Do I think GLSL is great, or even WGSL - no, I think they are pretty bad languages. Especially WGSL is a massive pain. But it’s a standardized pain, with a lot of reference material. I was missing module system in WGSL - so I wrote a bare-bones one like so:

/**
     *
     * @param {CodeChunk[]} dependencies
     * @param {string} code
     * @returns {CodeChunk}
     */
    CodeChunk.from(code, dependencies = []) { /* ...*/ }

This isn’t perfect, but it’s good enough for me. I looked at a bunch of different language abstractions for WGSL in particular, or, let’s say SPIR-V, the problem is that they all sacrifice expressiveness and specificity for the sake of compatibility. Just like, say TypeScript is dominant because it only compiles to 1 language - JavaScript, so it’s able to capture every aspect of JavaScript perfectly. As soon as you start to target multiple languages in translation - you’re playing a losing game.

Here’s a simple example: Unreal engine can target WebGL as a compile target. And it works! It looks like :poop: though. Why is it? Do guys at epic not know how to use a graphics API? It’s because the compiler is forced to target the lowest common denominator, the actual compiler doesn’t know about WebGL in particular, not really. It targets OpenGLES 3.0, and then disables all features that don’t translate directly to WebGL.

There are some successful examples out there, such as C, or LLVM. But they have the benefit of C not being a target language at the time, and actually providing more conciseness and expressiveness, and LLVM not being oriented towards programmers.

I think NodeMaterial concept is not bad, and can be great, but it needs to come with an amazing set of tooling, specifically a UI.
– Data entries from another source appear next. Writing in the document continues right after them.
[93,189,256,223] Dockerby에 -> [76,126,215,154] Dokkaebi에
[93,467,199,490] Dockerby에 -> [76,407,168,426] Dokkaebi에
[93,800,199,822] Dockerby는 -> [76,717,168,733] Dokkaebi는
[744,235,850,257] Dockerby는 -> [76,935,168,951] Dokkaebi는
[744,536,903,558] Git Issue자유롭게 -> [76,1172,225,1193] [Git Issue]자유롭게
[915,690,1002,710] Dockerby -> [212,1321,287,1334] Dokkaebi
TSL - I don’t dislike it, but I don’t love it. It’s WGSL with extra steps, and you’re using it as a declarative language written in a functional language (JavaScript) which makes awkward on top of what I mentioned before.

SSRNode

I’m not sure this is speicifically valid or not. But SSRNode is a toy. If you read the original code - you can see the step-wise ray marching through the depth buffer, you can see the basic denoising with the edge-preserving blur pass, but it’s not a practical tool.
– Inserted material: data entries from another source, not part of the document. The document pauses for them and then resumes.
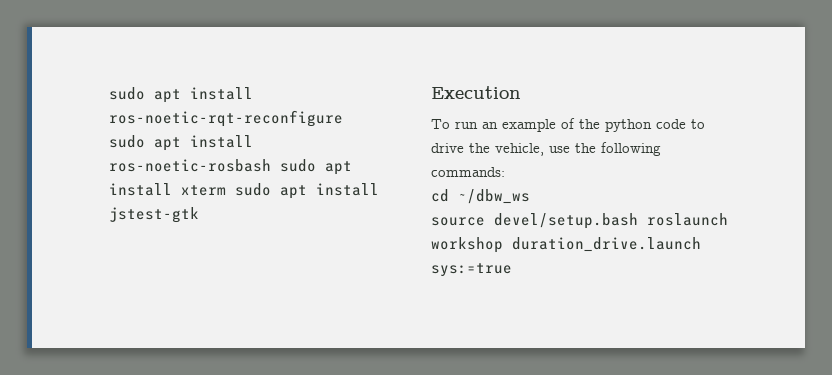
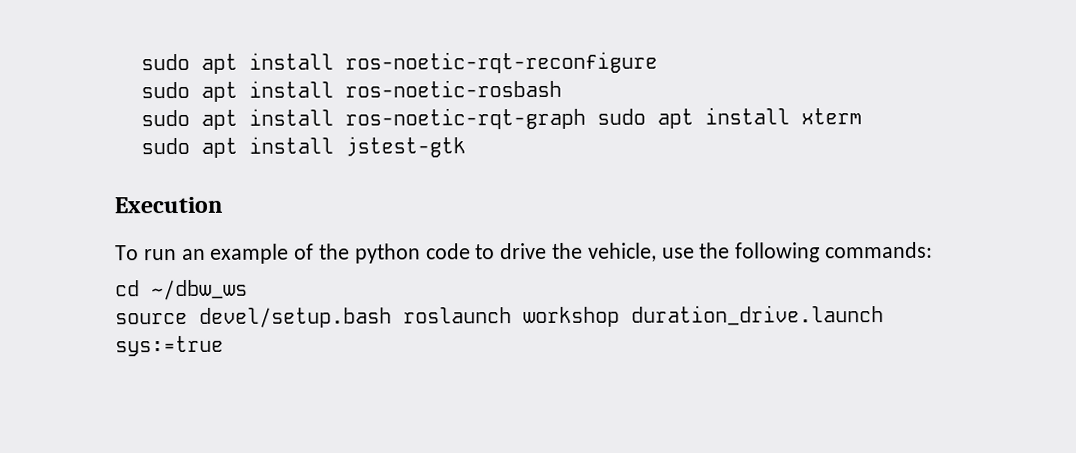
(272, 165) none -> [141,107,587,130] // sudo apt install ros-noetic-rqt-graph
(227, 190) none -> (863, 116) //

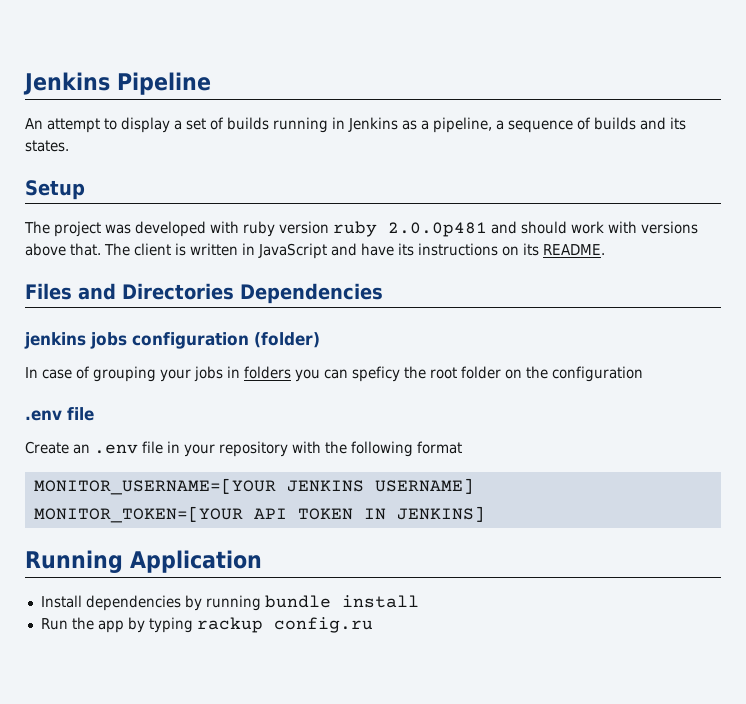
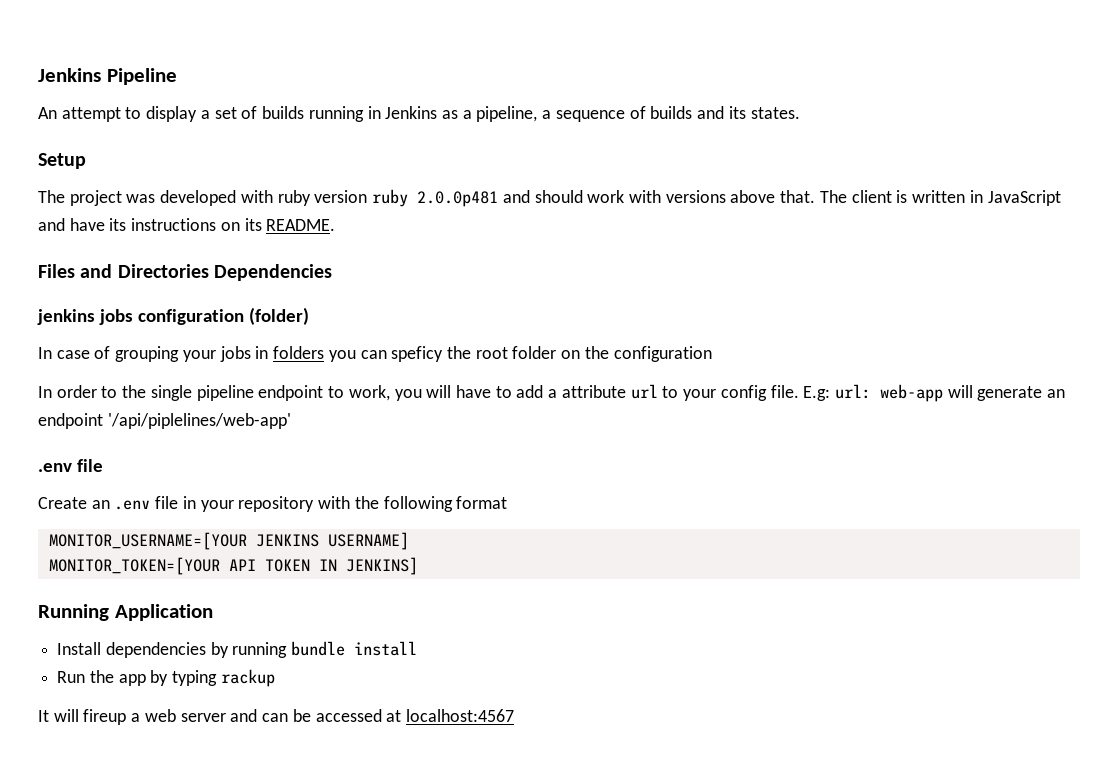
(643, 374) none -> [38,384,1066,402] [38,413,291,429] // In order to the single pipeline endpoint to work, you will have to add a attribute url to your config file. E.g: url: web-app will generate an endpoint '/api/piplelines/web-app'
[273,617,373,633] config.ru -> [38,709,514,725] // It will fireup a web server and can be accessed at localhost:4567

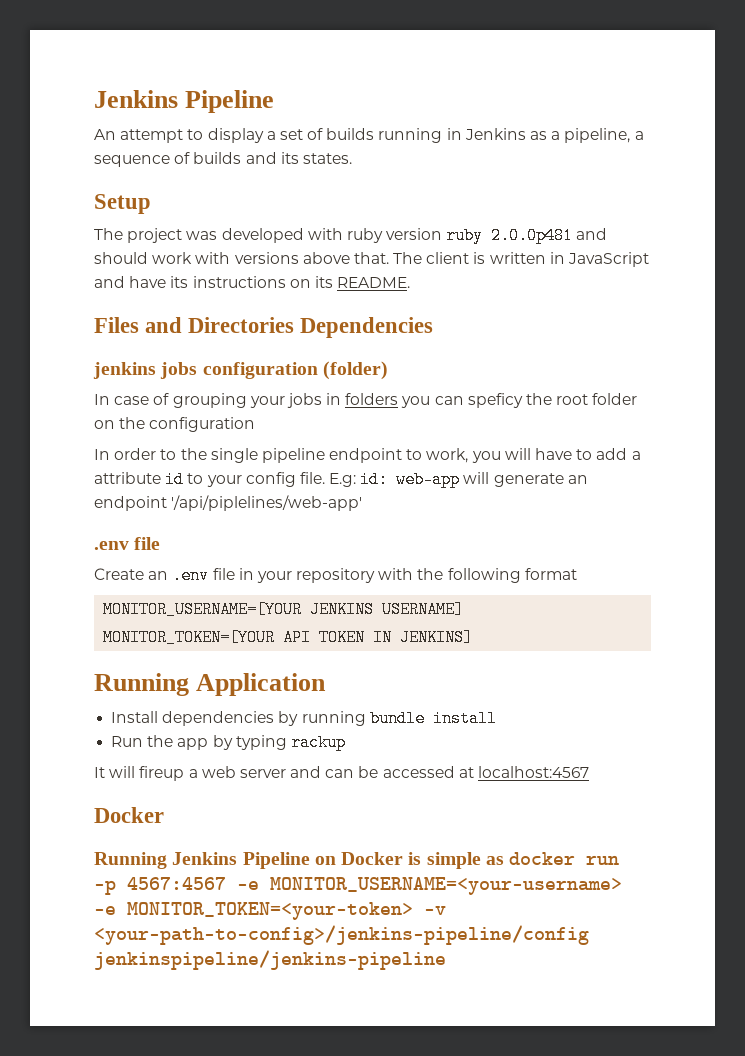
[630,384,658,399] url -> [165,471,185,488] id
[834,384,871,399] url: -> [360,471,389,488] id:
(514, 715) none -> [94,807,164,823] [94,852,620,869] [94,877,622,895] [94,902,446,920] [94,925,589,945] [94,950,446,970] // Docker // Running Jenkins Pipeline on Docker is simple as docker run -p 4567:4567 -e MONITOR_USERNAME=<your-username> -e MONITOR_TOKEN=<your-token> -v <your-path-to-config>/jenkins-pipeline/config jenkinspipeline/jenkins-pipeline

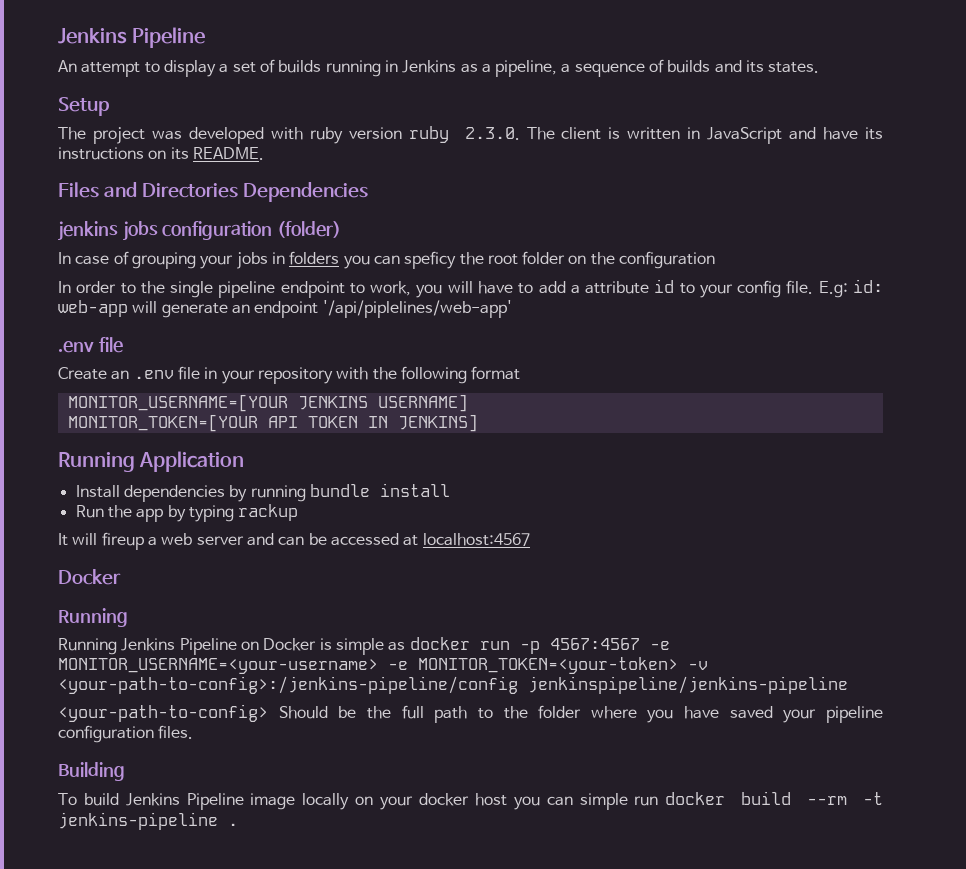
[491,227,608,244] [94,252,389,264] 2.0.0p481 and should work with versions above that. -> [464,127,520,140] 2.3.0.
(167, 860) none -> [58,638,117,655] // Running
[94,925,589,945] <your-path-to-config>/jenkins-pipeline/config -> [58,676,518,694] <your-path-to-config>:/jenkins-pipeline/config
(446, 960) none -> [58,704,883,723] [58,725,194,743] [58,762,125,781] [58,791,883,810] [58,812,238,830] // <your-path-to-config> Should be the full path to the folder where you have saved your pipeline configuration files. // Building // To build Jenkins Pipeline image locally on your docker host you can simple run docker build --rm -t jenkins-pipeline .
The traversal is way too slow, and it considers everything to be a mirror surface. You can use it to produce some pretty pictures, but it’s not physically grounded in the slightest, it doesn’t respect StandardMaterial and it’s not energy-preserving.

I don’t think that’s a problem, it’s a good teaching tool and there are use cases where you have glossy everything where it behaves close to “realistic”.